Each entry must be returned exactly. None may be omitted.
#### Material for the task
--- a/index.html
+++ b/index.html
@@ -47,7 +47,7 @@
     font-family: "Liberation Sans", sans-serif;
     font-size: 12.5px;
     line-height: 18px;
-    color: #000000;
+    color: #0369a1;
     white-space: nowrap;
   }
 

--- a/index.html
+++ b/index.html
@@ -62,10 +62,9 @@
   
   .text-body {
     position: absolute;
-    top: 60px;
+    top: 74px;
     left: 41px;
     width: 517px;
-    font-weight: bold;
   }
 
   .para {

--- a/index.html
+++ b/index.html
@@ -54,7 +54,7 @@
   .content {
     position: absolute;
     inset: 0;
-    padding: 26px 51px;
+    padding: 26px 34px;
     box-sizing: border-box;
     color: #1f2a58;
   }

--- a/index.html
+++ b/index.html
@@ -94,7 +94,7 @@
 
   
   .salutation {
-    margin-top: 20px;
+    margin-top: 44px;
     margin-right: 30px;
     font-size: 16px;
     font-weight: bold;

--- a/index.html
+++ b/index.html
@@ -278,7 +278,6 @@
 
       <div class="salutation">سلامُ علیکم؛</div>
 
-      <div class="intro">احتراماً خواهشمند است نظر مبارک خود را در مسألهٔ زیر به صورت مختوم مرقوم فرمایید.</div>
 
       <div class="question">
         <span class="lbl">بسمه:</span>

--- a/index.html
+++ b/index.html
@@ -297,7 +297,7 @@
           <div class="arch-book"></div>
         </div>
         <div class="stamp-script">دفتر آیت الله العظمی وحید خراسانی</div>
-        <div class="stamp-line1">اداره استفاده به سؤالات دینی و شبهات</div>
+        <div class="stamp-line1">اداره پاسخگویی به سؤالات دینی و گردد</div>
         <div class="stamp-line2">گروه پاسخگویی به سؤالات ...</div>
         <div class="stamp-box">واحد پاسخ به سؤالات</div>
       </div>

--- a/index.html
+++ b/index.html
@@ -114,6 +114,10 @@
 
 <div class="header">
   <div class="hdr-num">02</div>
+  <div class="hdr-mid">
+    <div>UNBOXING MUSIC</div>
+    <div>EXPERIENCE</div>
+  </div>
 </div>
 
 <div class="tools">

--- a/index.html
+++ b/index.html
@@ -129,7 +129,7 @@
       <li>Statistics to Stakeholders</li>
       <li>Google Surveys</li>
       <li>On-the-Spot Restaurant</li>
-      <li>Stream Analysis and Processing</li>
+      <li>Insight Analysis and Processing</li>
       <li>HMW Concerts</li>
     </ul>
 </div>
########
Reply —
--- a/index.html
+++ b/index.html
@@ -47,7 +47,7 @@
     font-family: "Liberation Sans", sans-serif;
     font-size: 12.5px;
     line-height: 18px;
-    color: #000000;
+    color: #0369a1;
     white-space: nowrap;
   }
 

--- a/index.html
+++ b/index.html
@@ -62,10 +62,9 @@
   
   .text-body {
     position: absolute;
-    top: 60px;
+    top: 74px;
     left: 41px;
     width: 517px;
-    font-weight: bold;
   }
 
   .para {

--- a/index.html
+++ b/index.html
@@ -54,7 +54,7 @@
   .content {
     position: absolute;
     inset: 0;
-    padding: 26px 51px;
+    padding: 26px 34px;
     box-sizing: border-box;
     color: #1f2a58;
   }

--- a/index.html
+++ b/index.html
@@ -94,7 +94,7 @@
 
   
   .salutation {
-    margin-top: 20px;
+    margin-top: 44px;
     margin-right: 30px;
     font-size: 16px;
     font-weight: bold;

--- a/index.html
+++ b/index.html
@@ -278,7 +278,6 @@
 
       <div class="salutation">سلامُ علیکم؛</div>
 
-      <div class="intro">احتراماً خواهشمند است نظر مبارک خود را در مسألهٔ زیر به صورت مختوم مرقوم فرمایید.</div>
 
       <div class="question">
         <span class="lbl">بسمه:</span>

--- a/index.html
+++ b/index.html
@@ -297,7 +297,7 @@
           <div class="arch-book"></div>
         </div>
         <div class="stamp-script">دفتر آیت الله العظمی وحید خراسانی</div>
-        <div class="stamp-line1">اداره استفاده به سؤالات دینی و شبهات</div>
+        <div class="stamp-line1">اداره پاسخگویی به سؤالات دینی و گردد</div>
         <div class="stamp-line2">گروه پاسخگویی به سؤالات ...</div>
         <div class="stamp-box">واحد پاسخ به سؤالات</div>
       </div>

--- a/index.html
+++ b/index.html
@@ -114,6 +114,10 @@
 
 <div class="header">
   <div class="hdr-num">02</div>
+  <div class="hdr-mid">
+    <div>UNBOXING MUSIC</div>
+    <div>EXPERIENCE</div>
+  </div>
 </div>
 
 <div class="tools">

--- a/index.html
+++ b/index.html
@@ -129,7 +129,7 @@
       <li>Statistics to Stakeholders</li>
       <li>Google Surveys</li>
       <li>On-the-Spot Restaurant</li>
-      <li>Stream Analysis and Processing</li>
+      <li>Insight Analysis and Processing</li>
       <li>HMW Concerts</li>
     </ul>
 </div>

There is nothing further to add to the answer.